Dataset records below:

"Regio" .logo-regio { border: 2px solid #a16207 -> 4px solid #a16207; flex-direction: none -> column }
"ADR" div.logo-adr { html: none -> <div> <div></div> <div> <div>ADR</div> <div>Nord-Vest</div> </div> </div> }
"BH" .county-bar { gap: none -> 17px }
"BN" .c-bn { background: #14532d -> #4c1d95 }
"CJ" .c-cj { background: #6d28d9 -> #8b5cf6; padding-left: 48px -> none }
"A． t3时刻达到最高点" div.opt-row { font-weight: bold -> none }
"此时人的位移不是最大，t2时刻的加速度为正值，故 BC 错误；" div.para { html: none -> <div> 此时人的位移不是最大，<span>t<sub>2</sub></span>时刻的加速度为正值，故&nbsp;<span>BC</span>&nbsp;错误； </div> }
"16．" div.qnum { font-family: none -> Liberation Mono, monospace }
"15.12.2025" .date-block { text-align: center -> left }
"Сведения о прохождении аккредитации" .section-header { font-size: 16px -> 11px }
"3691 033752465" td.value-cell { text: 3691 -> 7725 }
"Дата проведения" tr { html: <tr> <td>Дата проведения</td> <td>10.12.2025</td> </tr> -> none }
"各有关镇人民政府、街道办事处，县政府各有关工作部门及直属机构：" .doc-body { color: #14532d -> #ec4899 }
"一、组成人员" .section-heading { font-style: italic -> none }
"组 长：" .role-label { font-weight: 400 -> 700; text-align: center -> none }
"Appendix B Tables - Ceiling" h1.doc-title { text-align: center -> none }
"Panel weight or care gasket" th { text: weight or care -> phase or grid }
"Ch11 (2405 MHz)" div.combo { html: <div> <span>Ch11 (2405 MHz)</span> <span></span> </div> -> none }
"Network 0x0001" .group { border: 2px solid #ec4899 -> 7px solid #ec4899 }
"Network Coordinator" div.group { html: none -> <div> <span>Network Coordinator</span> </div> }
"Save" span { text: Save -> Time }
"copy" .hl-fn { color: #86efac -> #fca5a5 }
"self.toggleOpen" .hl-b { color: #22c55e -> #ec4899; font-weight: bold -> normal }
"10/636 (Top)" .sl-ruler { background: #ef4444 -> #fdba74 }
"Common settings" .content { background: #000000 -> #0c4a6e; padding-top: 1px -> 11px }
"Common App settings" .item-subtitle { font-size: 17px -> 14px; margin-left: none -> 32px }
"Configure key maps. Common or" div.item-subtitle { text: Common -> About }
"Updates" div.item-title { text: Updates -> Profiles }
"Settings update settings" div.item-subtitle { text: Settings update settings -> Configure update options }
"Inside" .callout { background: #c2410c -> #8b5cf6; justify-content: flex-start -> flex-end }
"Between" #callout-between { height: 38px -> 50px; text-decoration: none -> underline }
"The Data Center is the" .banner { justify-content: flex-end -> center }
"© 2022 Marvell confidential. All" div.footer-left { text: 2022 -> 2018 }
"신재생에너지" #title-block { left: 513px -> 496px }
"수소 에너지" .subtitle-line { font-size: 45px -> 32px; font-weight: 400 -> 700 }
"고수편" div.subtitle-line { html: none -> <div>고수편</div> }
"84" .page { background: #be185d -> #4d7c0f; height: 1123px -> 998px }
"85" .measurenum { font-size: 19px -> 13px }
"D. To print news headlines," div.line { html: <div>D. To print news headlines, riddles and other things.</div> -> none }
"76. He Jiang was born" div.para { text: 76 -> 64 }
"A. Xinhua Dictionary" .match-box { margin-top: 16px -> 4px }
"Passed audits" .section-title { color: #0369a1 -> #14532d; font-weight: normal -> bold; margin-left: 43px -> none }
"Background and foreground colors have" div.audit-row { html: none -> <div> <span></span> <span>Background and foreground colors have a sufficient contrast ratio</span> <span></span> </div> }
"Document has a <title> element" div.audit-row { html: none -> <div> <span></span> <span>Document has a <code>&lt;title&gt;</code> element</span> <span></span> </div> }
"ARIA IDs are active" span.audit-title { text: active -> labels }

End of Dataset records.

*What you need to do:*
Once more, write out all the data exactly.

*Solution for this task:*
"Regio" .logo-regio { border: 2px solid #a16207 -> 4px solid #a16207; flex-direction: none -> column }
"ADR" div.logo-adr { html: none -> <div> <div></div> <div> <div>ADR</div> <div>Nord-Vest</div> </div> </div> }
"BH" .county-bar { gap: none -> 17px }
"BN" .c-bn { background: #14532d -> #4c1d95 }
"CJ" .c-cj { background: #6d28d9 -> #8b5cf6; padding-left: 48px -> none }
"A． t3时刻达到最高点" div.opt-row { font-weight: bold -> none }
"此时人的位移不是最大，t2时刻的加速度为正值，故 BC 错误；" div.para { html: none -> <div> 此时人的位移不是最大，<span>t<sub>2</sub></span>时刻的加速度为正值，故&nbsp;<span>BC</span>&nbsp;错误； </div> }
"16．" div.qnum { font-family: none -> Liberation Mono, monospace }
"15.12.2025" .date-block { text-align: center -> left }
"Сведения о прохождении аккредитации" .section-header { font-size: 16px -> 11px }
"3691 033752465" td.value-cell { text: 3691 -> 7725 }
"Дата проведения" tr { html: <tr> <td>Дата проведения</td> <td>10.12.2025</td> </tr> -> none }
"各有关镇人民政府、街道办事处，县政府各有关工作部门及直属机构：" .doc-body { color: #14532d -> #ec4899 }
"一、组成人员" .section-heading { font-style: italic -> none }
"组 长：" .role-label { font-weight: 400 -> 700; text-align: center -> none }
"Appendix B Tables - Ceiling" h1.doc-title { text-align: center -> none }
"Panel weight or care gasket" th { text: weight or care -> phase or grid }
"Ch11 (2405 MHz)" div.combo { html: <div> <span>Ch11 (2405 MHz)</span> <span></span> </div> -> none }
"Network 0x0001" .group { border: 2px solid #ec4899 -> 7px solid #ec4899 }
"Network Coordinator" div.group { html: none -> <div> <span>Network Coordinator</span> </div> }
"Save" span { text: Save -> Time }
"copy" .hl-fn { color: #86efac -> #fca5a5 }
"self.toggleOpen" .hl-b { color: #22c55e -> #ec4899; font-weight: bold -> normal }
"10/636 (Top)" .sl-ruler { background: #ef4444 -> #fdba74 }
"Common settings" .content { background: #000000 -> #0c4a6e; padding-top: 1px -> 11px }
"Common App settings" .item-subtitle { font-size: 17px -> 14px; margin-left: none -> 32px }
"Configure key maps. Common or" div.item-subtitle { text: Common -> About }
"Updates" div.item-title { text: Updates -> Profiles }
"Settings update settings" div.item-subtitle { text: Settings update settings -> Configure update options }
"Inside" .callout { background: #c2410c -> #8b5cf6; justify-content: flex-start -> flex-end }
"Between" #callout-between { height: 38px -> 50px; text-decoration: none -> underline }
"The Data Center is the" .banner { justify-content: flex-end -> center }
"© 2022 Marvell confidential. All" div.footer-left { text: 2022 -> 2018 }
"신재생에너지" #title-block { left: 513px -> 496px }
"수소 에너지" .subtitle-line { font-size: 45px -> 32px; font-weight: 400 -> 700 }
"고수편" div.subtitle-line { html: none -> <div>고수편</div> }
"84" .page { background: #be185d -> #4d7c0f; height: 1123px -> 998px }
"85" .measurenum { font-size: 19px -> 13px }
"D. To print news headlines," div.line { html: <div>D. To print news headlines, riddles and other things.</div> -> none }
"76. He Jiang was born" div.para { text: 76 -> 64 }
"A. Xinhua Dictionary" .match-box { margin-top: 16px -> 4px }
"Passed audits" .section-title { color: #0369a1 -> #14532d; font-weight: normal -> bold; margin-left: 43px -> none }
"Background and foreground colors have" div.audit-row { html: none -> <div> <span></span> <span>Background and foreground colors have a sufficient contrast ratio</span> <span></span> </div> }
"Document has a <title> element" div.audit-row { html: none -> <div> <span></span> <span>Document has a <code>&lt;title&gt;</code> element</span> <span></span> </div> }
"ARIA IDs are active" span.audit-title { text: active -> labels }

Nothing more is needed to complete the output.